→ TO DO
The entries below contain a line with "text: PREFIX ->" and a line with "font-weight: 700 ->". Quote exactly those two lines and all lines between them.

→ RECORDS PROVIDED
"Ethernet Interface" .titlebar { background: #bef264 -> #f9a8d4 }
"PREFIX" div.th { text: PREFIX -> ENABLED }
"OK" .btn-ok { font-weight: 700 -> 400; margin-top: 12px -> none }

...

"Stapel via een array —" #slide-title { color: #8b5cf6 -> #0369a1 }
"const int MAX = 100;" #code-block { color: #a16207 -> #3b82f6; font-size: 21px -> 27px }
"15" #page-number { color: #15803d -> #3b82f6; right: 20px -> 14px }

→ WRITTEN REPLY
"PREFIX" div.th { text: PREFIX -> ENABLED }
"OK" .btn-ok { font-weight: 700 -> 400; margin-top: 12px -> none }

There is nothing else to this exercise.